How to cite this URL:
Mehren C, Mayer H M. Artificial cervical disc replacement - An update. Neurol India [serial online] 2005 [cited 2023 Feb 4];53:440-4. Available from: https://www.neurologyindia.com/text.asp?2005/53/4/440/22610

Rationals for total disc replacement

Dynamic reconstruction of a degenerative "functional spinal unit" (FSU) is a rapidly growing field in spinal surgery.

So far anterior cervical discectomy and fusion (ACDF), first described by Smith and Robinson[1] and by Cloward[2] in the 1950s, is the most common surgical procedure proven successful in the treatment of symptoms caused by cervical degenerative disc disease (DDD) including disc herniations and other compressive pathologies.

The main goal of these techniques is the decompression of neural structures and to re-establish segmental stability with restoration of the physiologic curvature of the treated segment(s). Restoration of stability and sagittal rebalancing can only be achieved with the fusion of one or more cervical segments. In the cervical as well as in the lumbar spine there has been increasing concern about acceleration of adjacent segment degeneration which might result in further surgical procedures.
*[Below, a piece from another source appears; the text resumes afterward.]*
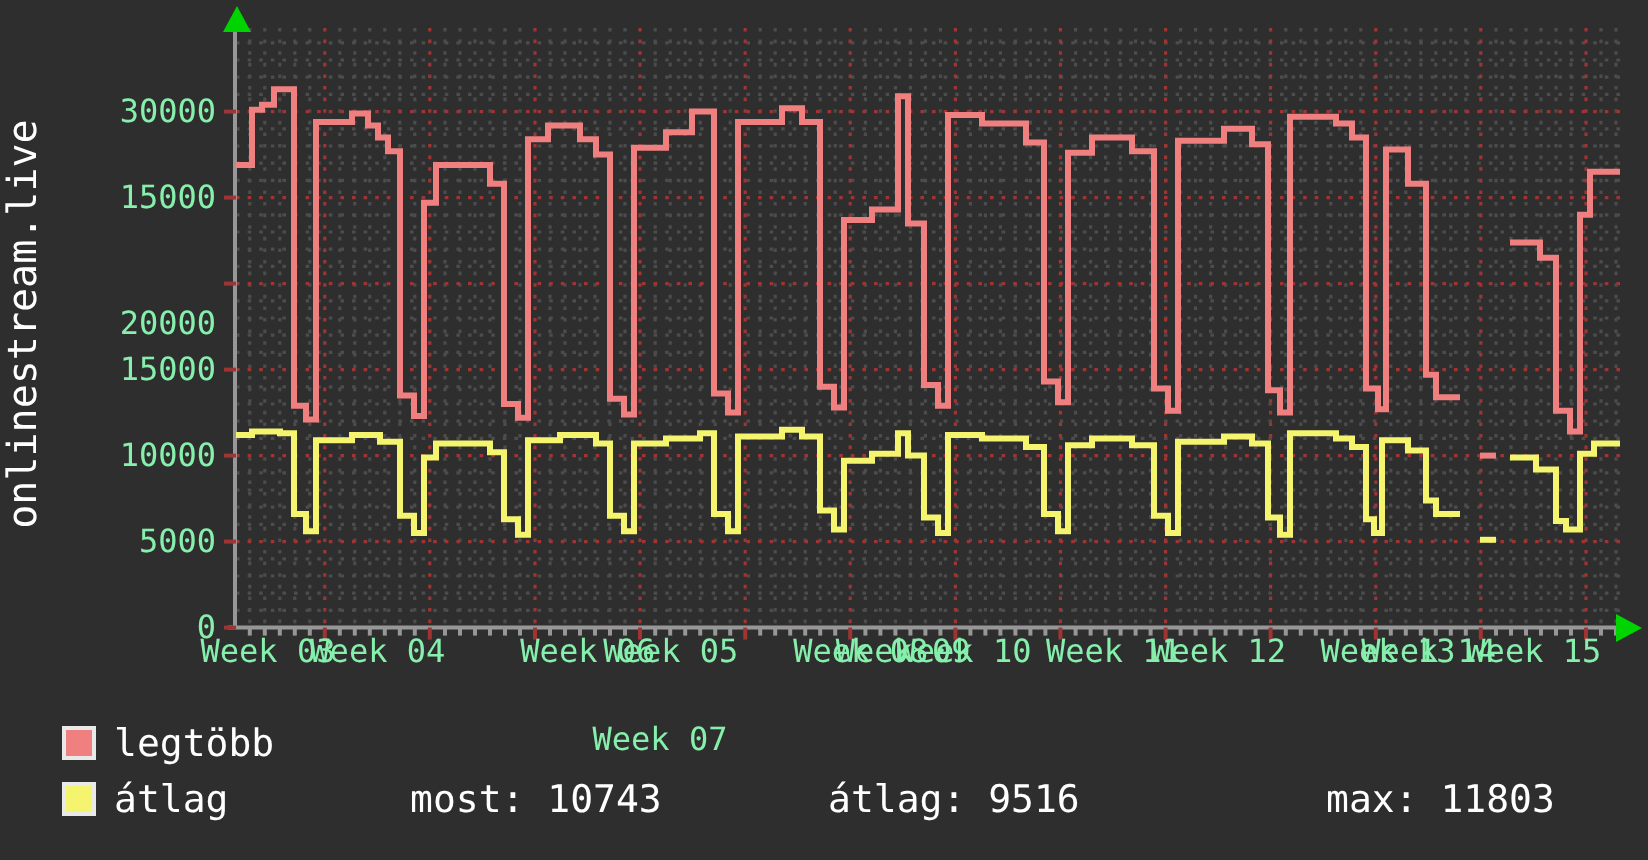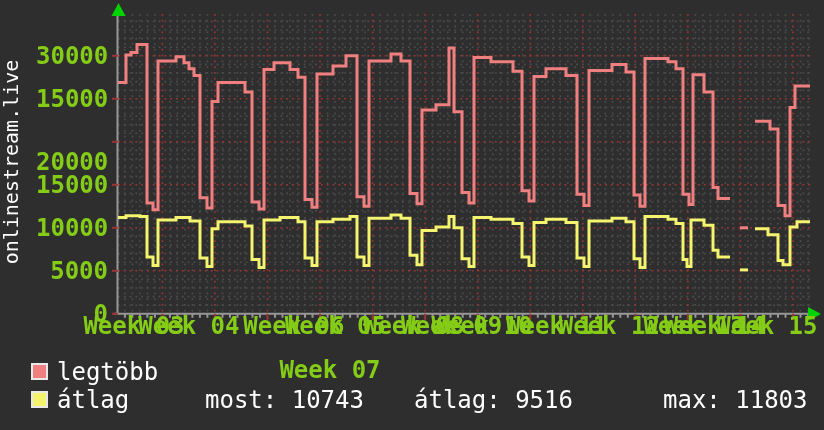"30000" .lbl { color: #84cc16 -> #86efac; font-size: 24px -> 16px; font-weight: bold -> none }
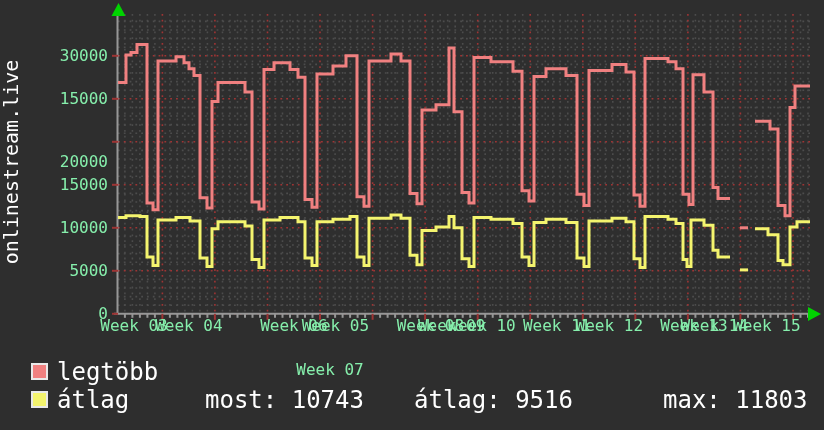"legtöbb" .legend-text { font-size: 24px -> 19px }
In the late 1980s Cummins[3] tried to address the problem of maintaining motion in the cervical spine after surgery by introducing a simple ball and a socket type of cervical joint with entirely congruent surfaces. This technique preserved in most cases a limited segmental motion and it was concluded that further investigations were warranted to prove the efficacy of this procedure. The promising early results seen in prospective randomised studies of total disc replacement in the lumbar spine have encouraged the development of similar solutions for the cervical spine in order to create an alternative to fusion procedures.[4],[5],[6]

Indications and presumed goals of total cervical disc replacement

The indications for cervical total disc replacement are basically the same as for a ACDF with a few exceptions. The patient should have a symptomatic disc, which lead to arm and/or neck pain and/or radiculopathy with sensomotoric deficits. These symptoms can be caused by a herniated disc and/or osteophytes compressing adjacent nerves or the spinal cord.[7],[8]

The basic principle of cervical spine surgery continues to include adequate decompression of the neural structures for the ACDF as well as for disc replacement. At this time only single level cervical disease is being included to the U.S. clinical trial in opposite to the European trials.

There is general consensus, that the ability of an artificial disc to correct deformities and to restore physiological lordosis is limited due to the non- / semi-conta´strained designs (see below). It is also clear, that a total disc implant is not able to resist translational instabilities, so it is contraindicated in all types of anterolisthesis as well as in patients who have had a laminectomy. The currently accepted inclusion- and exclusion criteria are listed in [Table - 1]

In comparison to a fusion a total cervical disc replacement maintains segmental mobility and thus might decrease the incidence of symptomatic adjacent level degeneration. This however is still a working hypothesis and not supported by any of the studies published hitherto.

Other advantages of the artificial cervical disc over a fusion are the eliminated need for a bone graft with all its side effects and the possibility of an earlier postoperative neck motion with a potentially faster return to normal activities.

Preop workup

There is a general consensus that plain x-rays including flexion/extension views are necessary as well as MRI to prove the discogenic patho-morphology.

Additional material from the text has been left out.